There are several ways to make the joint collars from a cueball.  Below, I will show the "manual" method that anybody can do with basic shop equipment and HERE, I'll show an advanced method using CNC to speed up the job.  Yet a 3rd method is shown HERE.

OK, this is your basic old cueball.  This ball is (or used to be) 2 3/8" diameter.  It is now .030 to .045 undersize, depending on where you check it.


I cut the ball down to 1.060 thickness, taking half off each side.  While it's in the lathe, I drill a hole in the center.  This will provide a machined surface that is square to the face.  In the 2nd pic, you can see my layout that will be my guide when cutting out the 3 collars on a bandsaw.  The layout is for 3 joint collars, each .920 in diameter.
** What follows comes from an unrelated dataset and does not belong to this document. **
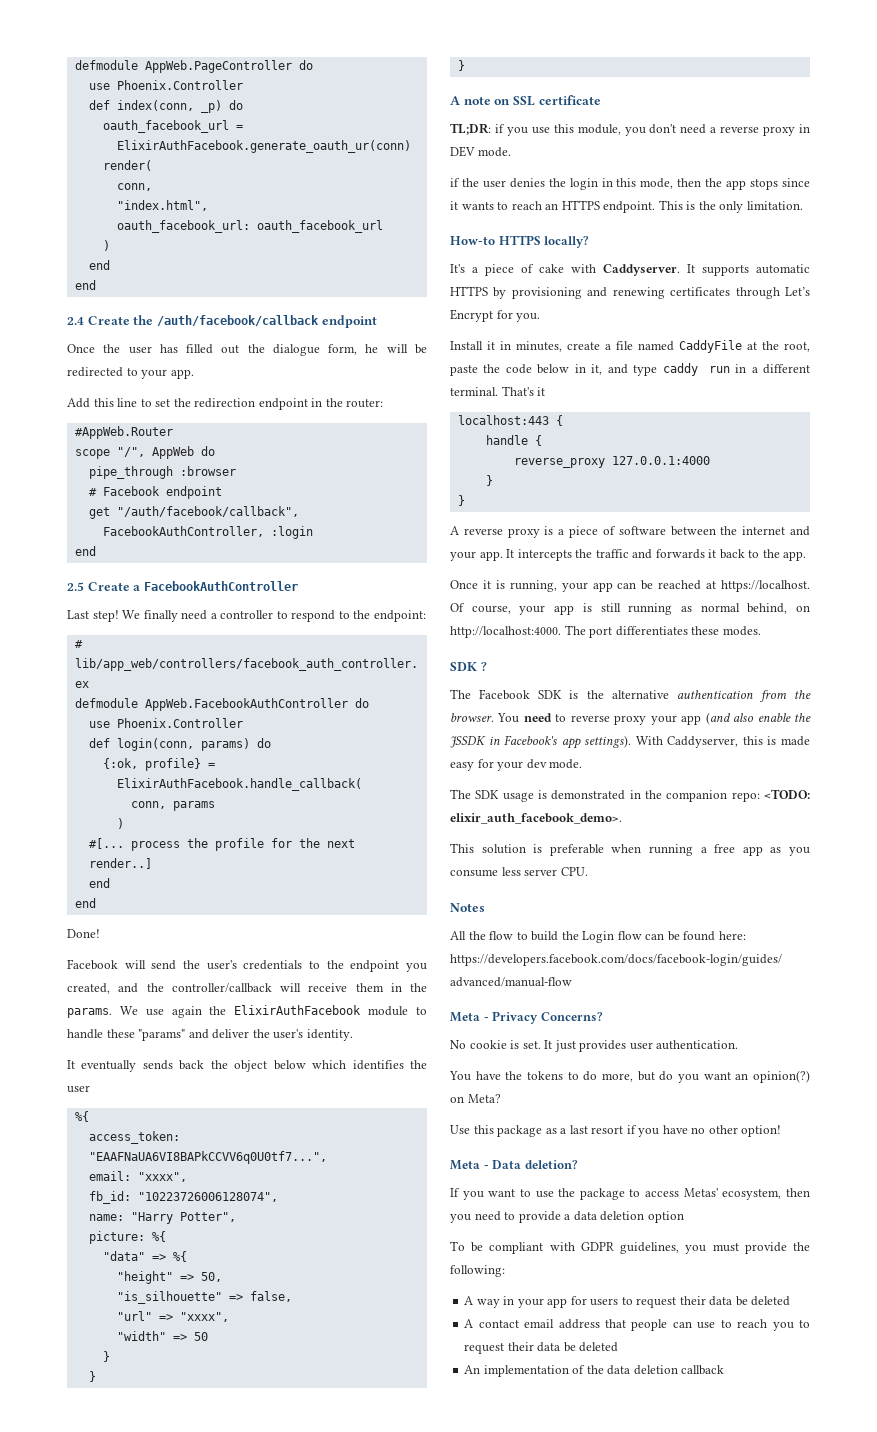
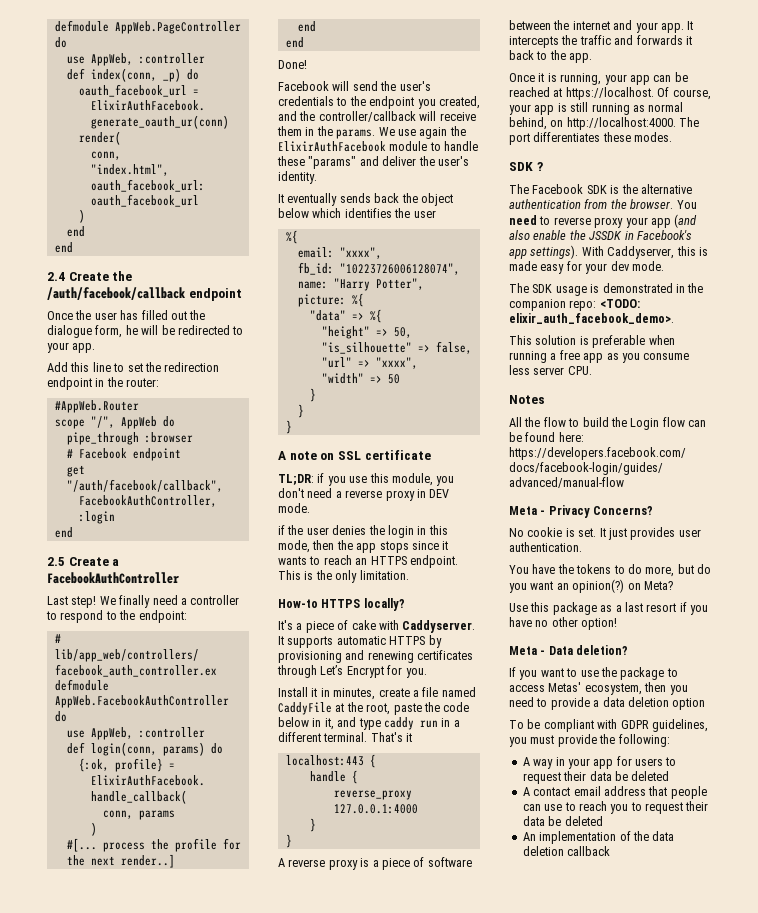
[116,80,243,90] Phoenix.Controller -> [90,53,205,66] AppWeb, :controller
[116,718,243,728] Phoenix.Controller -> [90,727,205,740] AppWeb, :controller
[88,1131,180,1144] [88,1151,327,1164] // access_token: "EAAFNaUA6VI8BAPkCCVV6q0U0tf7...", -> (298, 237) none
This is how I chuck up on the freshly sawn collars.  The previously drilled center hole helps line up the blank perpendicular to the exposed face.  It isn't perfect but it sure makes it easy to get them very close.  In this particular instance, it took less than 60 seconds to find center & the face ran within .002".  With the collar blank running true, drill & bore a hole to fit a 3/8 arbor.  Don't worry about truing up the faces.  That can all come later.


Here are both sides of the collar with the 3/8 hole.  You can see the remnants of the drilled hole in the 2nd pic.  Now the collar can be installed on a 3/8 arbor, allowing the OD to be turned concentric with the 3/8 hole.

And a look at the finish turned diameter.


Now that the OD is done, you can drill, bore & tap the collar.  Lately, I've been cutting my ferrule & joint collar threads with live tooling instead of taps because the results are so much cleaner & you can machine a full thread all the way to the shoulder.  Personally, I like a .500 bore for the exposed face of the collar and 5/8-18 x 3/4" deep threads on the other end.  Of course, you would face the threaded end at this time to guarantee the face is square with the threads.  The other face won't need finishing until the cue is ready for a joint pin.

And here's the finished product.

THIS LINK will take you to another page showing the above procedure done by CNC.


A variation is making the joint collar from a pool ball.  This jump/break cue (made by another cuemaker) has a Yellow Heart forearm & the owner wanted the original joint collar changed from brown linen to a 1-ball.  You can see the before and after plus a close-up of the joint faces.  I was skeptical at first but it came out well.

   A supplement:

A few have asked how to lay out the 3 equally spaced holes on the face of the cueball.  Originally, before I had my CNC machine, I just constructed 3 equally spaced lines & experimented with different radii & blank diameters until I found a something that worked.  It seems that is a lost art gone the way of the slide rule.  Now, I have the luxury of CAD to simplify my job.  To make it easier for you, I'm including a sketch showing the rectangular dimensions needed to lay out your cueball.  It might be easier to layout a piece of paper & transfer it to the ball.  All you really need to do is lay out the 3 center points on the face of the cueball, prick punch, then lay out the (3) .920 diameter holes from the punch marks.  Then it's off to the band saw.

click on the sketch

Another supplement:

I have some time to kill so here's a quick lesson on how to construct a hex, which will allow you to divide a circle into 3 or 6 equally spaced segments.  Start by drawing your desired radius with a compass - in this case, we'll use .590 as required above.  Then pick a point - any point - in this case, Point "A" in the sketch below.  Take your compass, which is still set to a .590 radius and draw an arc from point "A" that intersects your base circle.  Now draw another arc using this intersection point as your base.  And another.  And so on.  It just so happens that constructing a set of 6 arcs equal to the radius of a circle will divide that circle into 6 equal segments.  Without getting too far into it, it's easily explained by the relationship between the hypotenuse & the short leg of a 30-60-90 triangle in which one is twice as long as the other.  Anyway, I've effectively killed this bit of time so I'll quit now.